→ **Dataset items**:
***
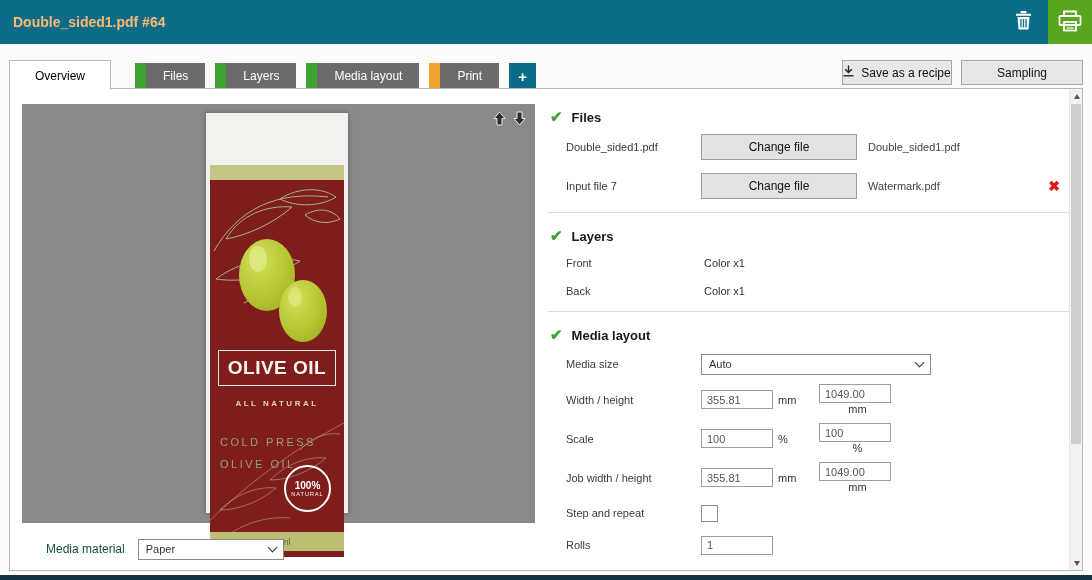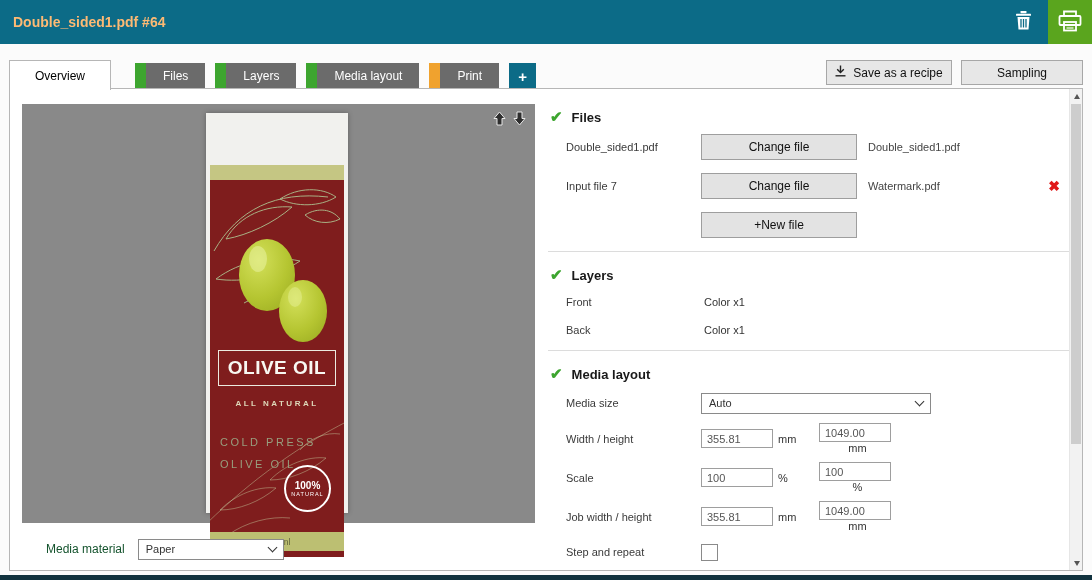--- a/index.html
+++ b/index.html
@@ -30,7 +30,7 @@
   .tbtn { height:25px; margin-left:9px; background:#e7e7e7; border:1px solid #a7a7a7; font-size:12px; color:#111;
           display:flex; align-items:center; justify-content:center; gap:7px; cursor:pointer;
           align-self:flex-start; margin-top:1px; font-family:"Liberation Sans", sans-serif; }
-  .tbtn-save { width:126px; }
+  .tbtn-save { width:110px; }
   .tbtn-sampling { width:122px; }
 
   

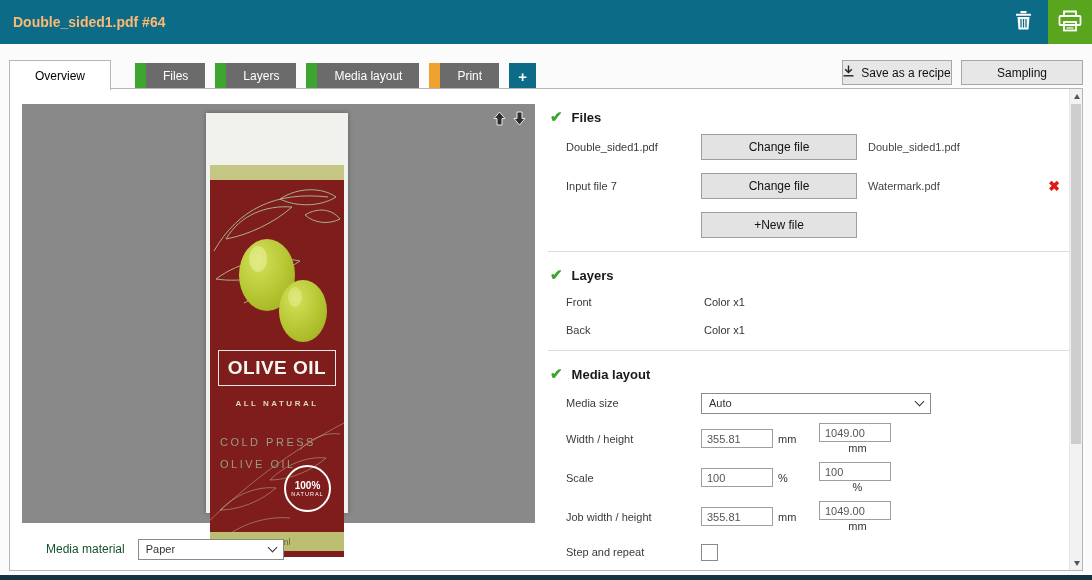--- a/index.html
+++ b/index.html
@@ -275,10 +275,6 @@
         <span class="fvalue">Watermark.pdf</span>
         <span class="remove">✖</span>
       </div>
-      <div class="frow">
-        <span class="flabel"></span>
-        <button class="btnw">+New file</button>
-      </div>
 
       <div class="divider"></div>
 

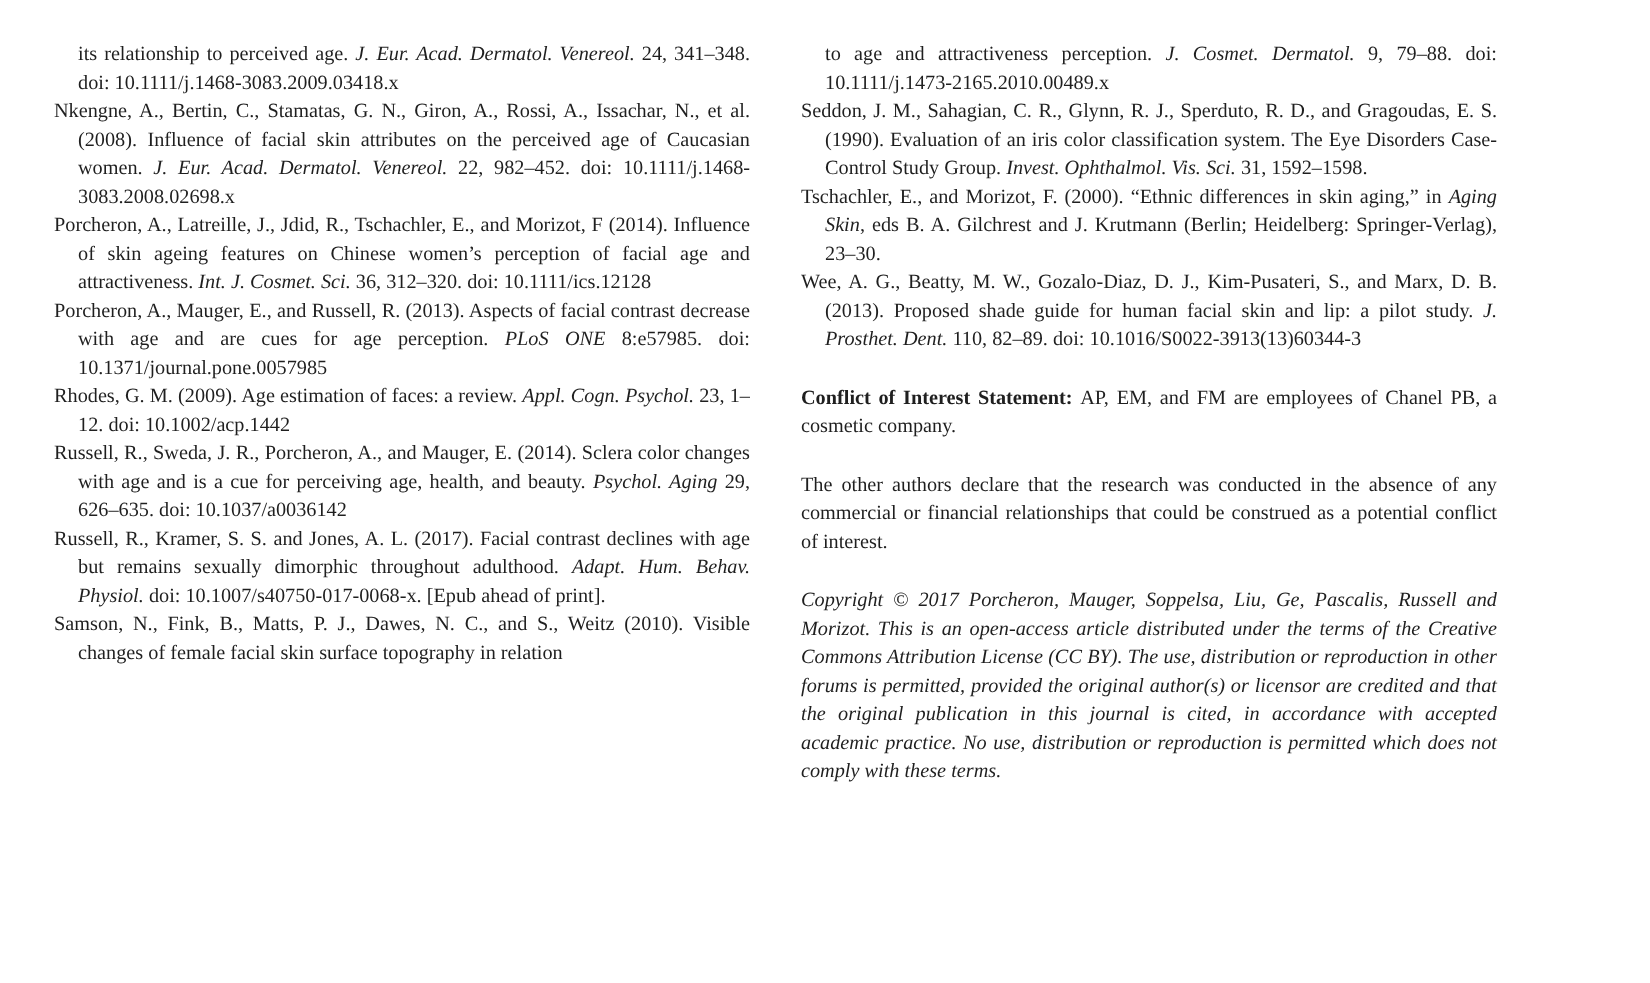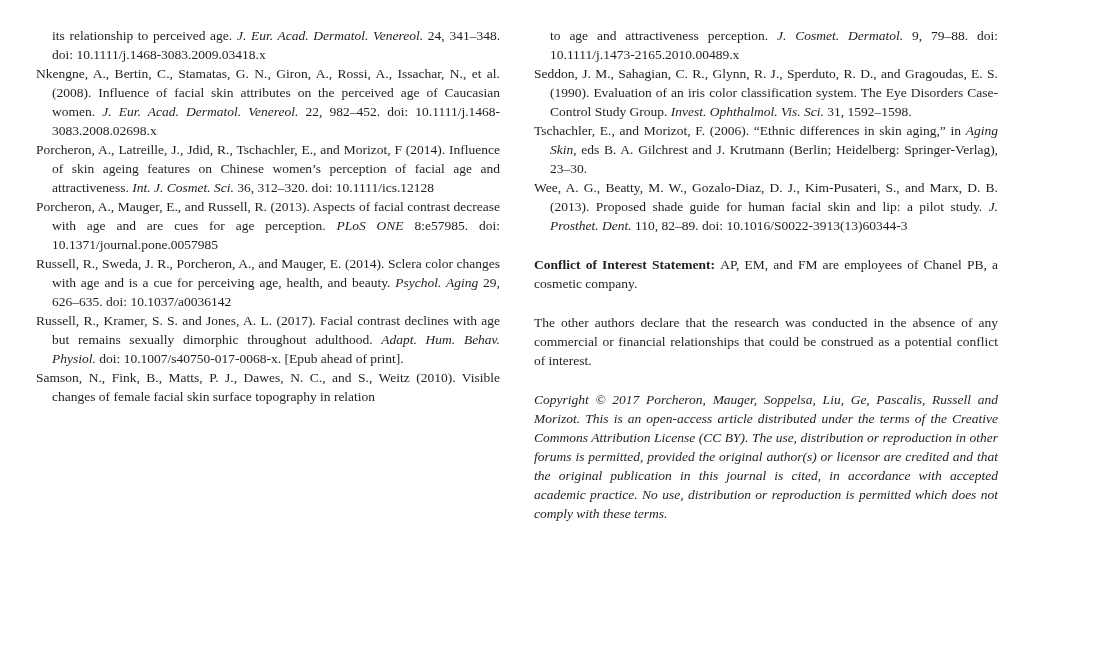--- a/index.html
+++ b/index.html
@@ -66,7 +66,7 @@
   <div class="col">
       <p class="ref flush"><span>to age and attractiveness perception. </span><span class="italic">J. Cosmet. Dermatol.</span><span> 9, 79–88. doi: 10.1111/j.1473-2165.2010.00489.x</span></p>
       <p class="ref hanging"><span>Seddon, J. M., Sahagian, C. R., Glynn, R. J., Sperduto, R. D., and Gragoudas, E. S. (1990). Evaluation of an iris color classification system. The Eye Disorders Case-Control Study Group. </span><span class="italic">Invest. Ophthalmol. Vis. Sci.</span><span> 31, 1592–1598.</span></p>
-      <p class="ref hanging"><span>Tschachler, E., and Morizot, F. (2006). “Ethnic differences in skin aging,” in </span><span class="italic">Aging Skin</span><span>, eds B. A. Gilchrest and J. Krutmann (Berlin; Heidelberg: Springer-Verlag), 23–30.</span></p>
+      <p class="ref hanging"><span>Tschachler, E., and Morizot, F. (2000). “Ethnic differences in skin aging,” in </span><span class="italic">Aging Skin</span><span>, eds B. A. Gilchrest and J. Krutmann (Berlin; Heidelberg: Springer-Verlag), 23–30.</span></p>
       <p class="ref hanging"><span>Wee, A. G., Beatty, M. W., Gozalo-Diaz, D. J., Kim-Pusateri, S., and Marx, D. B. (2013). Proposed shade guide for human facial skin and lip: a pilot study. </span><span class="italic">J. Prosthet. Dent.</span><span> 110, 82–89. doi: 10.1016/S0022-3913(13)60344-3</span></p>
       <p class="ref plain spaced"><span class="bold">Conflict of Interest Statement: </span><span>AP, EM, and FM are employees of Chanel PB, a cosmetic company.</span></p>
       <p class="ref plain spaced"><span>The other authors declare that the research was conducted in the absence of any commercial or financial relationships that could be construed as a potential conflict of interest.</span></p>

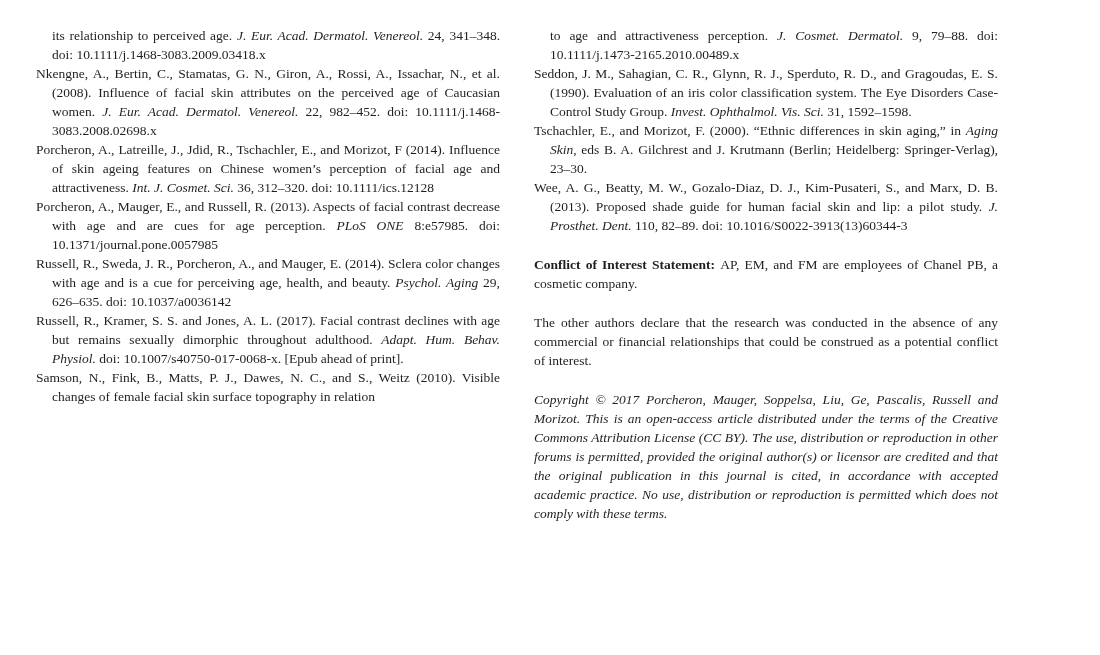--- a/index.html
+++ b/index.html
@@ -59,6 +59,7 @@
       <p class="ref hanging"><span>Nkengne, A., Bertin, C., Stamatas, G. N., Giron, A., Rossi, A., Issachar, N., et al. (2008). Influence of facial skin attributes on the perceived age of Caucasian women. </span><span class="italic">J. Eur. Acad. Dermatol. Venereol.</span><span> 22, 982–452. doi: 10.1111/j.1468-3083.2008.02698.x</span></p>
       <p class="ref hanging"><span>Porcheron, A., Latreille, J., Jdid, R., Tschachler, E., and Morizot, F (2014). Influence of skin ageing features on Chinese women’s perception of facial age and attractiveness. </span><span class="italic">Int. J. Cosmet. Sci.</span><span> 36, 312–320. doi: 10.1111/ics.12128</span></p>
       <p class="ref hanging"><span>Porcheron, A., Mauger, E., and Russell, R. (2013). Aspects of facial contrast decrease with age and are cues for age perception. </span><span class="italic">PLoS ONE</span><span> 8:e57985. doi: 10.1371/journal.pone.0057985</span></p>
+      <p class="ref hanging"><span>Rhodes, G. M. (2009). Age estimation of faces: a review. </span><span class="italic">Appl. Cogn. Psychol.</span><span> 23, 1–12. doi: 10.1002/acp.1442</span></p>
       <p class="ref hanging"><span>Russell, R., Sweda, J. R., Porcheron, A., and Mauger, E. (2014). Sclera color changes with age and is a cue for perceiving age, health, and beauty. </span><span class="italic">Psychol. Aging</span><span> 29, 626–635. doi: 10.1037/a0036142</span></p>
       <p class="ref hanging"><span>Russell, R., Kramer, S. S. and Jones, A. L. (2017). Facial contrast declines with age but remains sexually dimorphic throughout adulthood. </span><span class="italic">Adapt. Hum. Behav. Physiol.</span><span> doi: 10.1007/s40750-017-0068-x. [Epub ahead of print].</span></p>
       <p class="ref hanging"><span>Samson, N., Fink, B., Matts, P. J., Dawes, N. C., and S., Weitz (2010). Visible changes of female facial skin surface topography in relation</span></p>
***
→ **Work task**: Repeat the entries above verbatim, but only from the line that has "-59,6 +59,7 @@" down to the line that has "312–320. doi: 10.1111/ics.12128</span></p>", inclusive.

→ **Response area**:
@@ -59,6 +59,7 @@
       <p class="ref hanging"><span>Nkengne, A., Bertin, C., Stamatas, G. N., Giron, A., Rossi, A., Issachar, N., et al. (2008). Influence of facial skin attributes on the perceived age of Caucasian women. </span><span class="italic">J. Eur. Acad. Dermatol. Venereol.</span><span> 22, 982–452. doi: 10.1111/j.1468-3083.2008.02698.x</span></p>
       <p class="ref hanging"><span>Porcheron, A., Latreille, J., Jdid, R., Tschachler, E., and Morizot, F (2014). Influence of skin ageing features on Chinese women’s perception of facial age and attractiveness. </span><span class="italic">Int. J. Cosmet. Sci.</span><span> 36, 312–320. doi: 10.1111/ics.12128</span></p>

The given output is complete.